Oh My God, The Special Effects Are Still So Damn Good
I’m not one of those people who think practical effects are always better, but I do think, in retrospect, we started using CGI in movies way too early. Movies made in the nineties and even early two-thousands that used computer graphics have aged like heavy cream in the sun. Meanwhile, Independence Day still looks amazing, because they did everything the old fashioned way: they spent days building a shit-ton of meticulous, to-scale models of New York, LA, and the White House, and then they blew them all up.
The movie really lets the destruction stand on its own, too. The soundtrack drops out shortly after David’s ominous “Time’s Up,” and for the next two minutes and twenty seconds the only sounds are the explosions and the screams. A few quick shots pull back to show the destruction from afar and only feature eerie howling. This crew spent hours upon hours getting these scenes right, and you were going to appreciate them, God damn it.
Even the shots of the aerial battles against the little alien ships are fucking amazing for the late nineties.
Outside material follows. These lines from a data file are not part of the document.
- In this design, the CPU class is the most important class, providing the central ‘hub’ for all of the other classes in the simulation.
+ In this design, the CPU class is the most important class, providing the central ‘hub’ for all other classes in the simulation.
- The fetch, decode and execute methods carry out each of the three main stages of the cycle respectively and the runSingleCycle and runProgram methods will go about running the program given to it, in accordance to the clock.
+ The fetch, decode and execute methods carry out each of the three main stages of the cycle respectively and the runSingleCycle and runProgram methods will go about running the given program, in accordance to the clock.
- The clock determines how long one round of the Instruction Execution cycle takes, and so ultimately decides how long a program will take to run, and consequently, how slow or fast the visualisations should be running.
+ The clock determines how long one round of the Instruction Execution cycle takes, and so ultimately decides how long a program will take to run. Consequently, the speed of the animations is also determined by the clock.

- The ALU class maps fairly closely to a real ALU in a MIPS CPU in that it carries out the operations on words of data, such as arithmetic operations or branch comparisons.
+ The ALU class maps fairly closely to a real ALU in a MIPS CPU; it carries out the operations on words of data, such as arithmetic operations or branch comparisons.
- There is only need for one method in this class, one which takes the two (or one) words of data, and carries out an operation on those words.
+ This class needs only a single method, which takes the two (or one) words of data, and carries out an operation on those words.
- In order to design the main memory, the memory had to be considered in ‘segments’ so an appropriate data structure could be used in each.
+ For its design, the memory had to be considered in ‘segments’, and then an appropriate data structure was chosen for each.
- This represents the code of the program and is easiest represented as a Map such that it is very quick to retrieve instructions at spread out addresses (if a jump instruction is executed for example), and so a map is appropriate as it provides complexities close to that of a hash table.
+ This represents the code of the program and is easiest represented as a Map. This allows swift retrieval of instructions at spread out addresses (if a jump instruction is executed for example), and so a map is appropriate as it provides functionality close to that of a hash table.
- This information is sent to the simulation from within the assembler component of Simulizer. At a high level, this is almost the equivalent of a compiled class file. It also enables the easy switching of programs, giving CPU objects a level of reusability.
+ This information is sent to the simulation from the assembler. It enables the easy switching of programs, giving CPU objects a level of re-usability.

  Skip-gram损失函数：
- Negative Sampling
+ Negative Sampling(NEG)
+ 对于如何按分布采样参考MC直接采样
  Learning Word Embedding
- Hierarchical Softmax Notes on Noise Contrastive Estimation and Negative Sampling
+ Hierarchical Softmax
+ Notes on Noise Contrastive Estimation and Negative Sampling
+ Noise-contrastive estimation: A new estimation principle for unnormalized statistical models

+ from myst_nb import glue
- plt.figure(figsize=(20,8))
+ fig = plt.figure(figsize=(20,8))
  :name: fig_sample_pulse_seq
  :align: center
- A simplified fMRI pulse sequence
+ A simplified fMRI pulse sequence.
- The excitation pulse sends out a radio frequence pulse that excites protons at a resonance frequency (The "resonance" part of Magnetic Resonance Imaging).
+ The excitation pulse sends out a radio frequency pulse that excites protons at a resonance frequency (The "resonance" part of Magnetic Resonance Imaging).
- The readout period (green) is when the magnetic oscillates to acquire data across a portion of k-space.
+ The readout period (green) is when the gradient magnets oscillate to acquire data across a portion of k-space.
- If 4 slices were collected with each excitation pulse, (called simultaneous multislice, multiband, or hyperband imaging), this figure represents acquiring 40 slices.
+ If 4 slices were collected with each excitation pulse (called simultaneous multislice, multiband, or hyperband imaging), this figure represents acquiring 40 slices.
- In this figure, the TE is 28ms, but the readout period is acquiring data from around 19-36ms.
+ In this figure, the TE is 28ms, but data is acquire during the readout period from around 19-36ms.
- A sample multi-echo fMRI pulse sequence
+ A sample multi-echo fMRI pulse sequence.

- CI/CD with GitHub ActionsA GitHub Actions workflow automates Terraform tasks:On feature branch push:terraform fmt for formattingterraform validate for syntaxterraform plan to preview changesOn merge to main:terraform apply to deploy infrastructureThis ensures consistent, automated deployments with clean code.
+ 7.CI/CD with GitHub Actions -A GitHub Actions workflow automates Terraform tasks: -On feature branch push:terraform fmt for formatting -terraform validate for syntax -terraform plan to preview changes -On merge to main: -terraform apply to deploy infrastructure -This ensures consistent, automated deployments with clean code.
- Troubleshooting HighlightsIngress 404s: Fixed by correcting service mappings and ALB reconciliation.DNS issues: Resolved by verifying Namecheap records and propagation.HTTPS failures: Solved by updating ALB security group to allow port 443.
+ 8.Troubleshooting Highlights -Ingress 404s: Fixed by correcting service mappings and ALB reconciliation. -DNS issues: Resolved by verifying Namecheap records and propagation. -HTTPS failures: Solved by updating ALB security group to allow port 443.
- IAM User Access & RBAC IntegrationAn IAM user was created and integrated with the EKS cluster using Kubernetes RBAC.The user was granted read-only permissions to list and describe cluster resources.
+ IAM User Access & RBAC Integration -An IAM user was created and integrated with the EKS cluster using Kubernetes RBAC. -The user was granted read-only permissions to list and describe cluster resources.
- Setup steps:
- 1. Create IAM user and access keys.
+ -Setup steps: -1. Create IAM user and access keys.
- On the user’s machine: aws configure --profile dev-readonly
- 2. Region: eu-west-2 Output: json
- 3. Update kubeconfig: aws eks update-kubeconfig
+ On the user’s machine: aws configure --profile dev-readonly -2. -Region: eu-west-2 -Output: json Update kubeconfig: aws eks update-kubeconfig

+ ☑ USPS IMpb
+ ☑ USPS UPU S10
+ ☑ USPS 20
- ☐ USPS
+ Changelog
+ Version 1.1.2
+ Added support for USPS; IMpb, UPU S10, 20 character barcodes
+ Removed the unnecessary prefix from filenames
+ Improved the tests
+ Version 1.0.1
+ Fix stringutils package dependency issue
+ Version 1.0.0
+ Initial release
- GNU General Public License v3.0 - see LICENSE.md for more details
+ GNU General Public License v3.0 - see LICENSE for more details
Again, no expert, but I think because they’re constantly in motion and that masks any obvious Uncanny Valley shit the eye might otherwise pick up on. The scenes with David and Steve in the alien mothership are the most-obviously fake, but there’s still an incredible amount of physical sets and props and what was done in a computer was done with two-tones in low light, and again I think that really helps the eye gloss over the imperfections.
The COVID Pandemic Has Proven These Are the Most Realistic Parts of the Movie
- Jasmine’s shitty boss making her work even as an entire flying saucer is hovering menacingly over the city.
- The large contingent of people who decided the aliens were No Big Deal and threw a big party directly in the middle of the problem and got a space-laser to the face.